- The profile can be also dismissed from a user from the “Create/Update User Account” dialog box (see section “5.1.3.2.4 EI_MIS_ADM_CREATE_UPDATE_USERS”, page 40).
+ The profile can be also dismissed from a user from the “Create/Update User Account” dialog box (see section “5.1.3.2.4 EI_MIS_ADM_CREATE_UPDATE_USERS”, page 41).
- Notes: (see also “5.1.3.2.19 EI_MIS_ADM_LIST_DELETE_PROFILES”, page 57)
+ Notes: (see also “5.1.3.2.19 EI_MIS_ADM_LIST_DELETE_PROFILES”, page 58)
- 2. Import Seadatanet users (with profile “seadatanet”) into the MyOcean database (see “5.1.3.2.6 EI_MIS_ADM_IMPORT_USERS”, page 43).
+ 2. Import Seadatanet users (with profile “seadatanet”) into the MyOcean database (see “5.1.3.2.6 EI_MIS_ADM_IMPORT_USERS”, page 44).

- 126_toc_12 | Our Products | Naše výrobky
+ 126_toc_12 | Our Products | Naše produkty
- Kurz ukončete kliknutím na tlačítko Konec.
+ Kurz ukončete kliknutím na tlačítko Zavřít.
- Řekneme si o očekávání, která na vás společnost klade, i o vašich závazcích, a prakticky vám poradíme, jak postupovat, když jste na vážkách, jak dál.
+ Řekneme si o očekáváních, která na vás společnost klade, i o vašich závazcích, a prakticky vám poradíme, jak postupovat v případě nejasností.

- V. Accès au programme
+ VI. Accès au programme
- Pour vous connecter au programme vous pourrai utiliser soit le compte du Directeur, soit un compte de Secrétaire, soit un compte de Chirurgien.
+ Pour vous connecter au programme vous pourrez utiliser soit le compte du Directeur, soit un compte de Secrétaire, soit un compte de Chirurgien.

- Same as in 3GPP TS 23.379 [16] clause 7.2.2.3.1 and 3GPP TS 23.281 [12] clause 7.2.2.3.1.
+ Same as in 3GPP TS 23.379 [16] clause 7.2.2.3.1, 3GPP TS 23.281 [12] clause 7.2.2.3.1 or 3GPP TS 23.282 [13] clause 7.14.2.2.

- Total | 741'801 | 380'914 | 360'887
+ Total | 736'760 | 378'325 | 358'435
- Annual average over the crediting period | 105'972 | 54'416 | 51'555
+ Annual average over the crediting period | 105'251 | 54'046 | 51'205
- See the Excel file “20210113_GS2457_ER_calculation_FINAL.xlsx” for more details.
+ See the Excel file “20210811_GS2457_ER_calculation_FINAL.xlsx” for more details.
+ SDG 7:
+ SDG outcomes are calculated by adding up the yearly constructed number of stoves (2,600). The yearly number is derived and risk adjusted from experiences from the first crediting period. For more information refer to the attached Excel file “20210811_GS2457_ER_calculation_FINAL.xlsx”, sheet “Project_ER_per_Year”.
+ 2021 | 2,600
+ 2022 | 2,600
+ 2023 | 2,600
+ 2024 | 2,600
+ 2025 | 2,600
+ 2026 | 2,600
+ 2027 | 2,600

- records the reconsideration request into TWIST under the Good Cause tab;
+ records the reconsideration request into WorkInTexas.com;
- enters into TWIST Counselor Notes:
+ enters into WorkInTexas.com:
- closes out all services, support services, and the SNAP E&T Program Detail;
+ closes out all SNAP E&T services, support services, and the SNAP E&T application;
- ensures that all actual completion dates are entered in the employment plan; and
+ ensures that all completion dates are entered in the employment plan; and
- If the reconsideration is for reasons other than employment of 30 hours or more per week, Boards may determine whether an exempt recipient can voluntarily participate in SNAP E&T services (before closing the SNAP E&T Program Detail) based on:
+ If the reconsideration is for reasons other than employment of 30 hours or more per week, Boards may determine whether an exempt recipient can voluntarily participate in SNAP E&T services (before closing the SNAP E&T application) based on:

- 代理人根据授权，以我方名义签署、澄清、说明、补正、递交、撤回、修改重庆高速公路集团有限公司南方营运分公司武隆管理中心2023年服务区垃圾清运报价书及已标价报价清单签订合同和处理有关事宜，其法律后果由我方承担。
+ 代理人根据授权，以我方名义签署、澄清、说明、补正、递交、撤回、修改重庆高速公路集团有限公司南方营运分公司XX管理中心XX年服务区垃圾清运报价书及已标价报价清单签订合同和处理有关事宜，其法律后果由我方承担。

---------------

- Requirement -
Where a line above holds the string "details", copy that line.

- Written solution -
- See the Excel file “20210113_GS2457_ER_calculation_FINAL.xlsx” for more details.
+ See the Excel file “20210811_GS2457_ER_calculation_FINAL.xlsx” for more details.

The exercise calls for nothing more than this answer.